James and Lily
J.K. Rowling answered a lot of questions in The Deathly Hallows. Namely, is Snape good or evil and is Harry a Horcrux.
But she left a number of questions unanswered. Why did Percy have a sudden change of heart? How did Hagrid end up with Sirius's motorcycle? When did Harry become so self-less? And why would any wizard ever need to wear glasses?
But there is one question in particular I am still looking for an answer to. Maybe I missed it. Or maybe it's one of those unimportant details Rowling decided to gloss over, like how Hagrid got the motorcycle.
I want to know why Voldemort killed James and Lily. Maybe I missed it, but all I can discern is that James and Lily were in hiding, Voldemort found them and killed them. The answer couldn't be as easy as James and Lily were in the Order of the Phoenix. There were lots of people in the Order and Voldemort didn't hunt them down and kill them personally.
In fact, he only personally attacked select wizards and witches, those he felt his death eaters were unqualified or unable to kill themselves.
Was it that simple: James and Lily were too powerful for his death eaters to kill. Nothing suggests that James or Lily had extraordinary talents. They were skilled and brave, but not in the same league as Dumbledore or Moody or even among the aurors of the time. The Longbottoms probably had more impressive skills than the Potters given the fact that the Longbottoms were aurors and the Potters weren't.
That was one question I wish Harry would have asked Dumbledore when Harry was in limbo. It would have been simple too: Why did Voldemort kill my parents?

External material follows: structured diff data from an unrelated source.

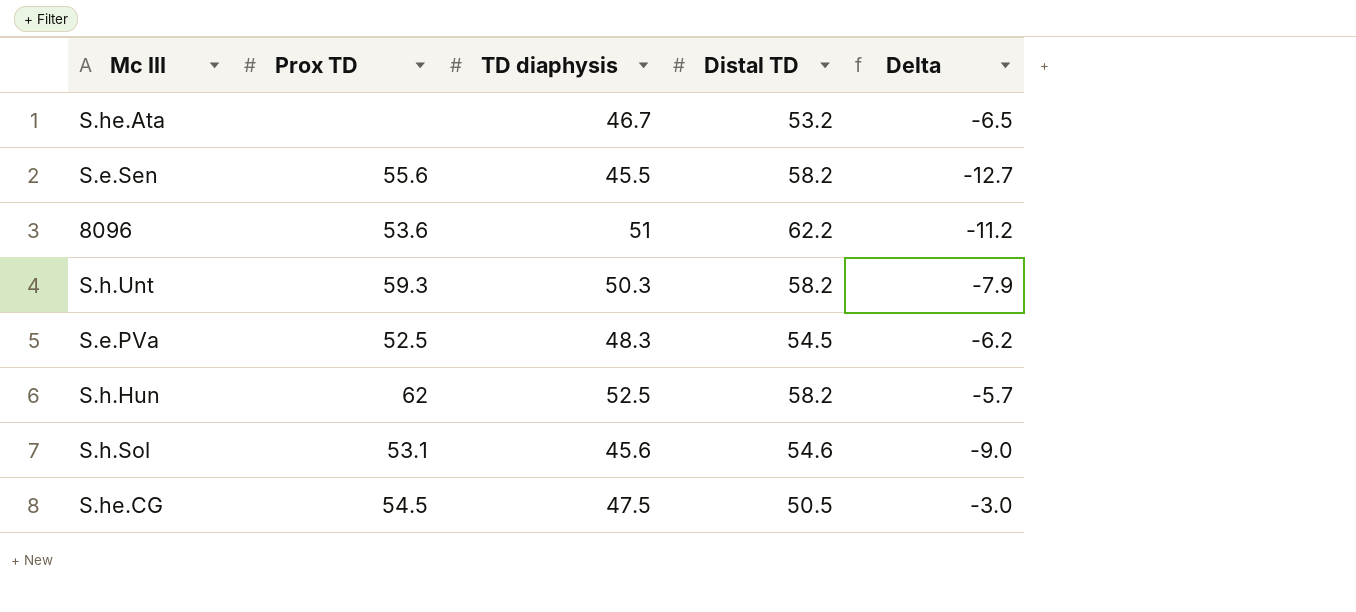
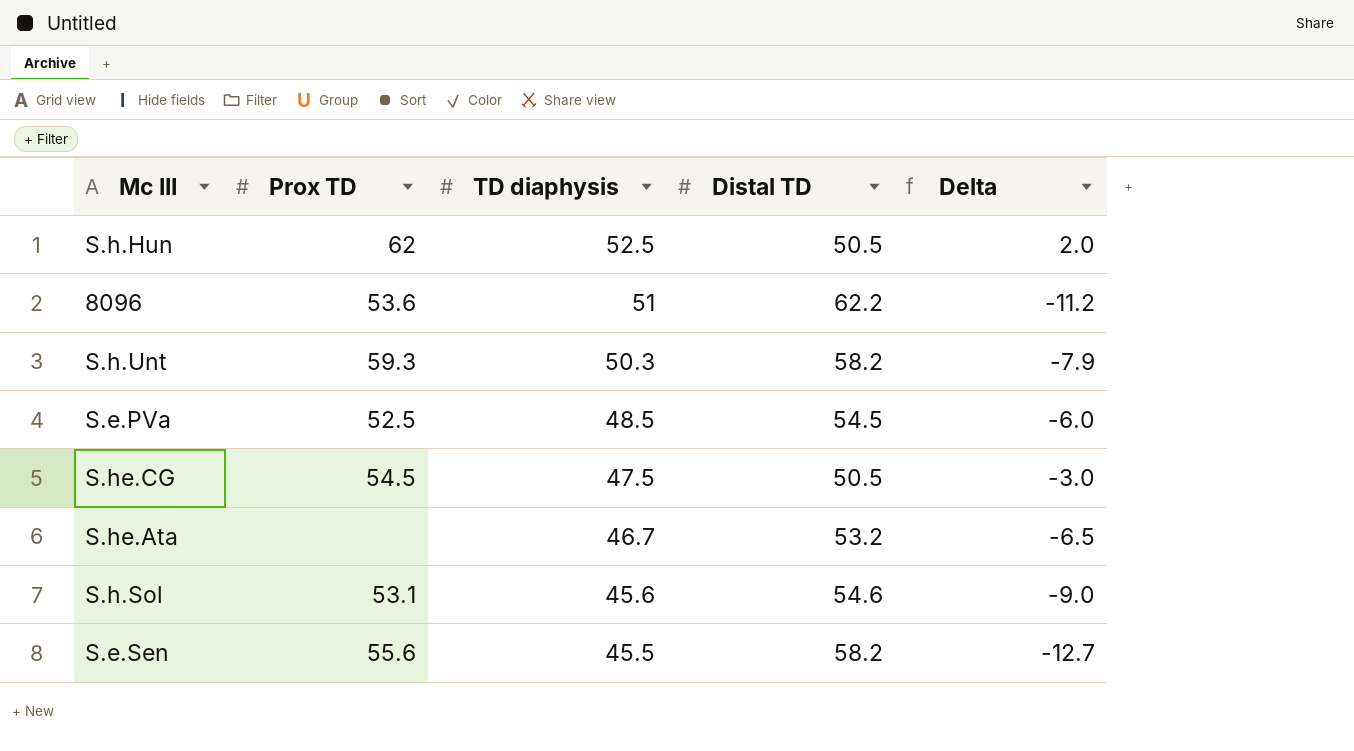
row order: none -> TD diaphysis descending
S.h.Hun | Distal TD: 58.2 -> 50.5
S.h.Hun | Delta: -5.7 -> 2.0
S.e.PVa | TD diaphysis: 48.3 -> 48.5
S.e.PVa | Delta: -6.2 -> -6.0

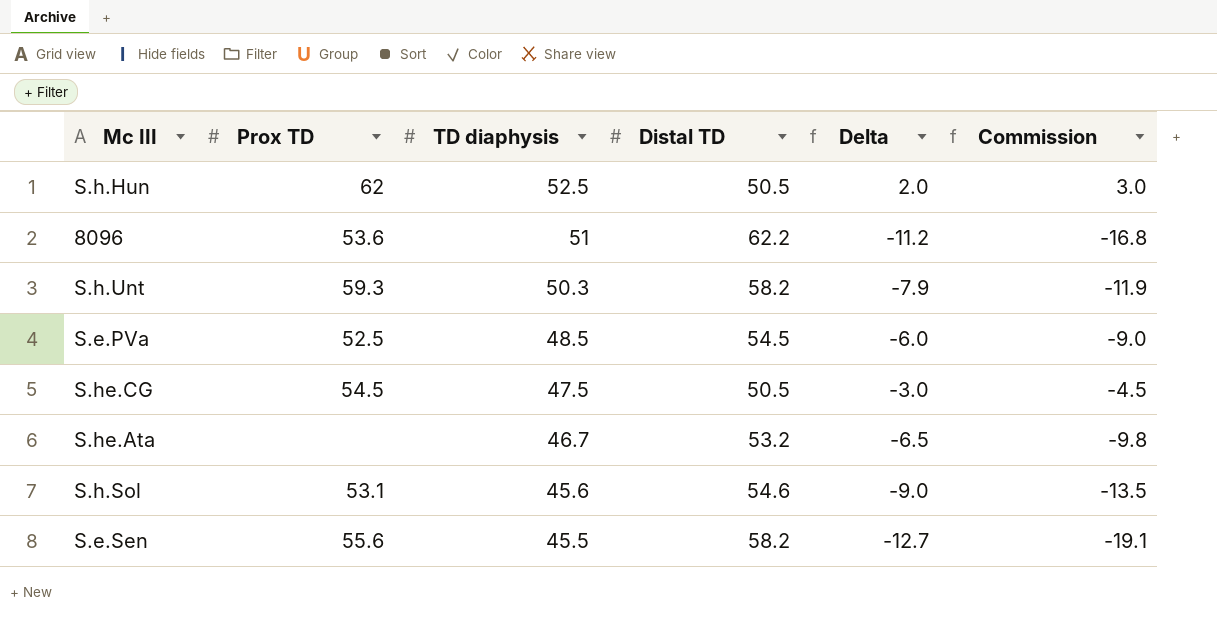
column Commission | formula: none -> [Delta] * 1.5

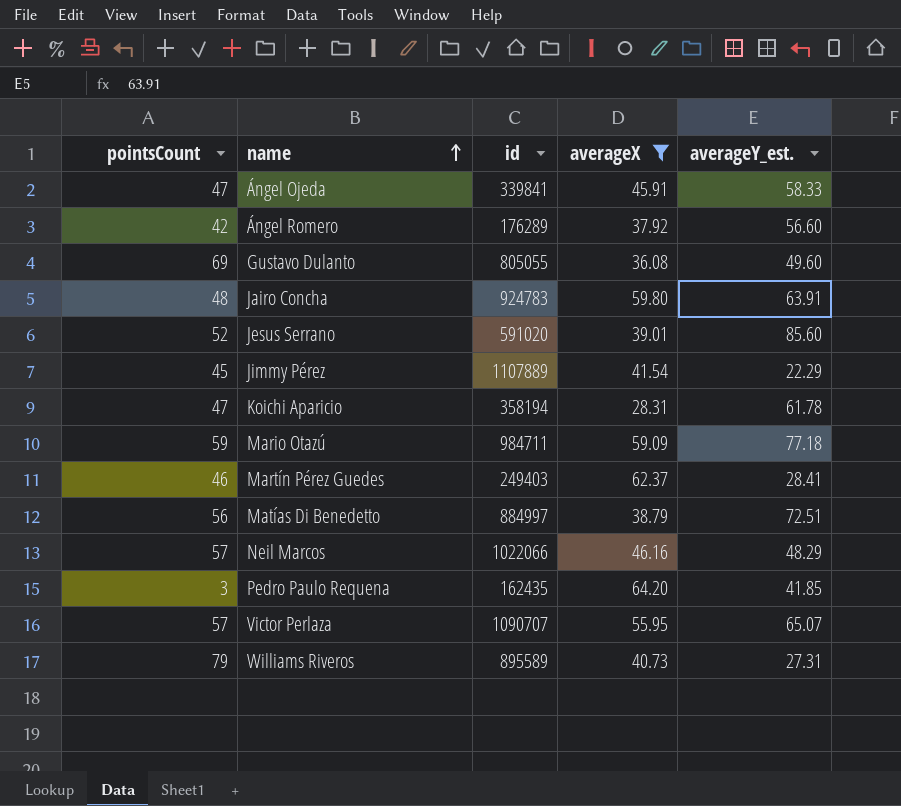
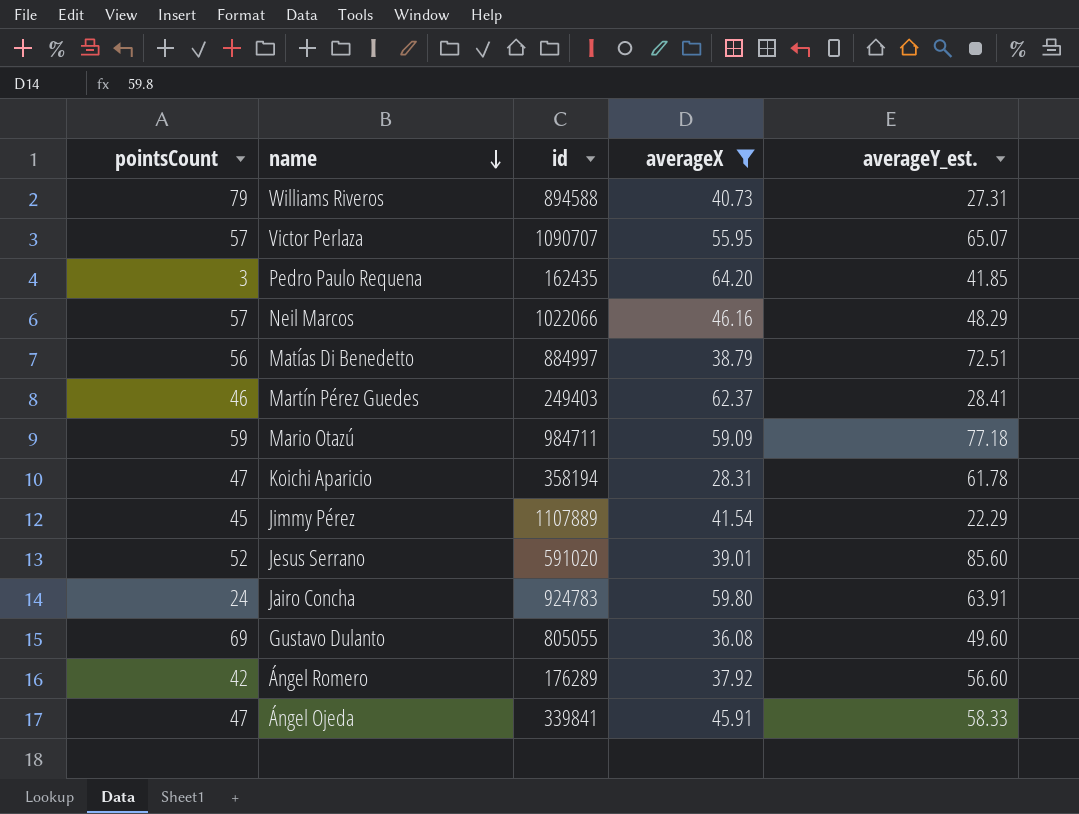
row order: name ascending -> name descending
Williams Riveros | id: 895589 -> 894588
Jairo Concha | pointsCount: 48 -> 24

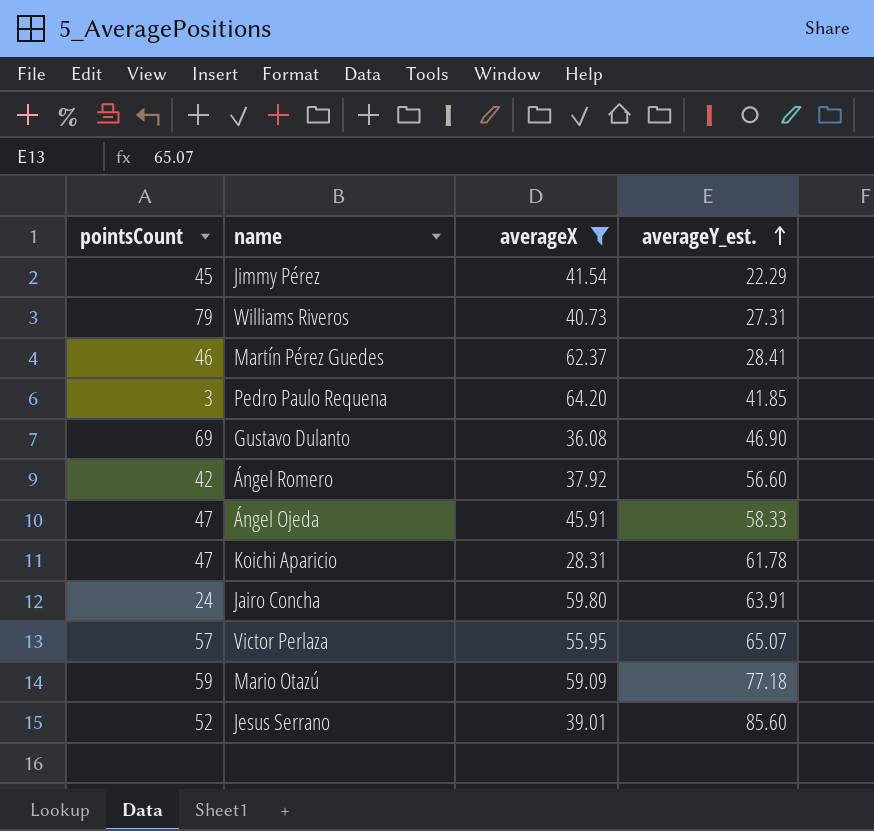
row order: name descending -> averageY_est. ascending
column id | position: 3 -> none
row Neil Marcos: 57 | 1022066 | 46.16 | 48.29 -> none
row Matías Di Benedetto: 56 | 884997 | 38.79 | 72.51 -> none
Gustavo Dulanto | averageY_est.: 49.60 -> 46.90

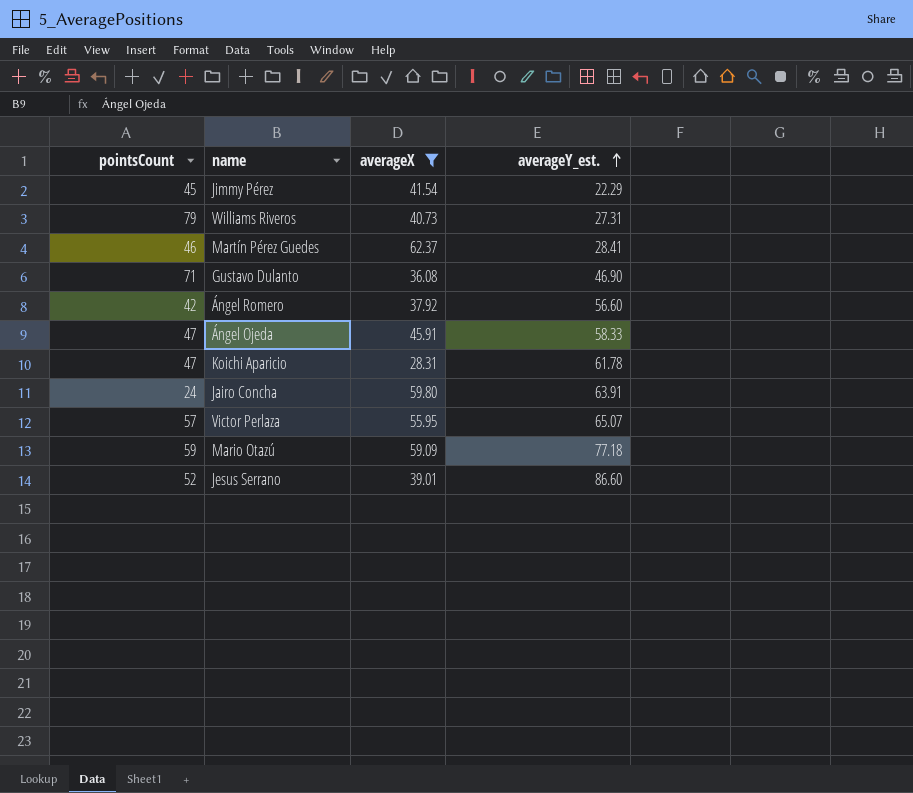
row Pedro Paulo Requena: 3 | 64.20 | 41.85 -> none
Gustavo Dulanto | pointsCount: 69 -> 71
Jesus Serrano | averageY_est.: 85.60 -> 86.60

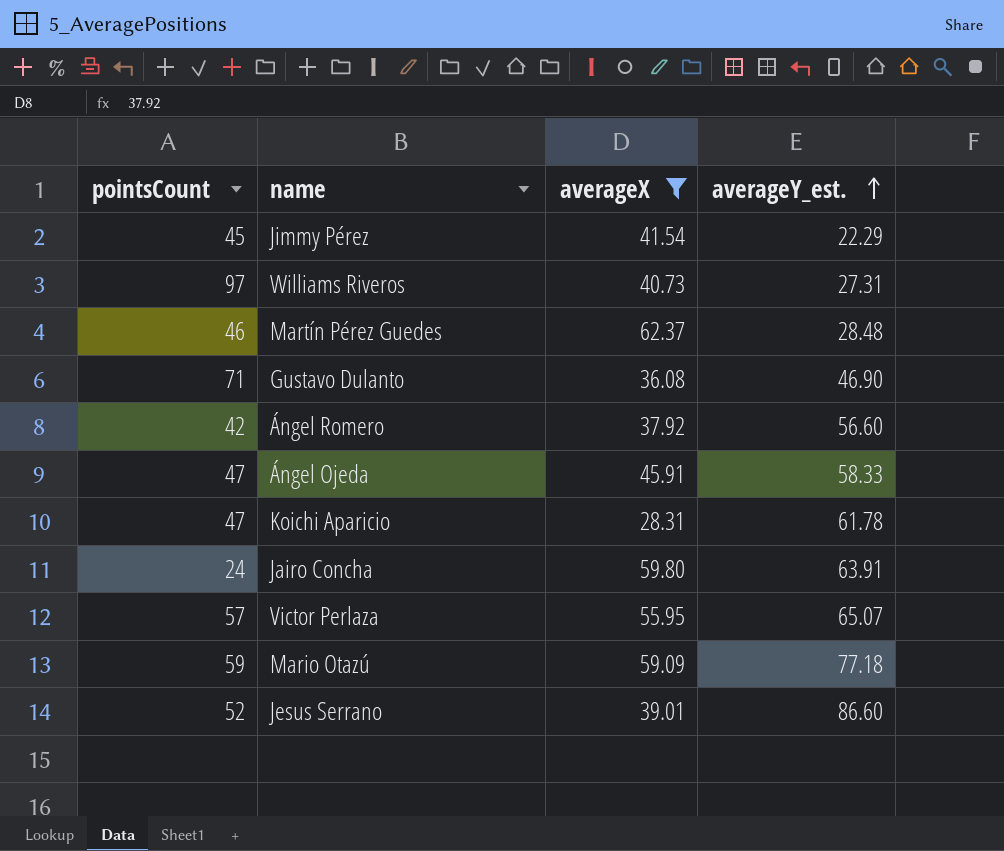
Williams Riveros | pointsCount: 79 -> 97
Martín Pérez Guedes | averageY_est.: 28.41 -> 28.48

It would not have been easy for Dumbledore to answer, but it's an answer the readers deserve to know.
Comments
I agree. The book left more questions open than it answered. Like, why did Dumbldore say he saw socks when he looked in the Mirror of Erised? Obviously he was lying, because he probably saw his family, but why socks? What could that mean?
I'm starting to realize that some things that seemed important probably were just ... nothing, meaningless. And that makes me sad.
And I agree, the Percy resolution was far too brief.
As for Lily and James, I would change the question from "Why did Voldemort kill my parents?" to "Why was he after them and how did they defy him three different times?" The prophecy states that the child would be born to parents who would thrice defy him. That could have been Neville's parents too, so the fact that both couples did this seems highly significant.
James and Lily weren't aurors like Frank and Alice. Frank and Alice probably would have gotten into a lot of scrapes with death eaters and LV himself, but what about James and Lily?
Why was the Order created in the first place? Was it created before of after the prophecy was made to Dumbledore? Was it created for them? Was it created for something else?
These are some of the questions I'd hoped to get answers to and didn't.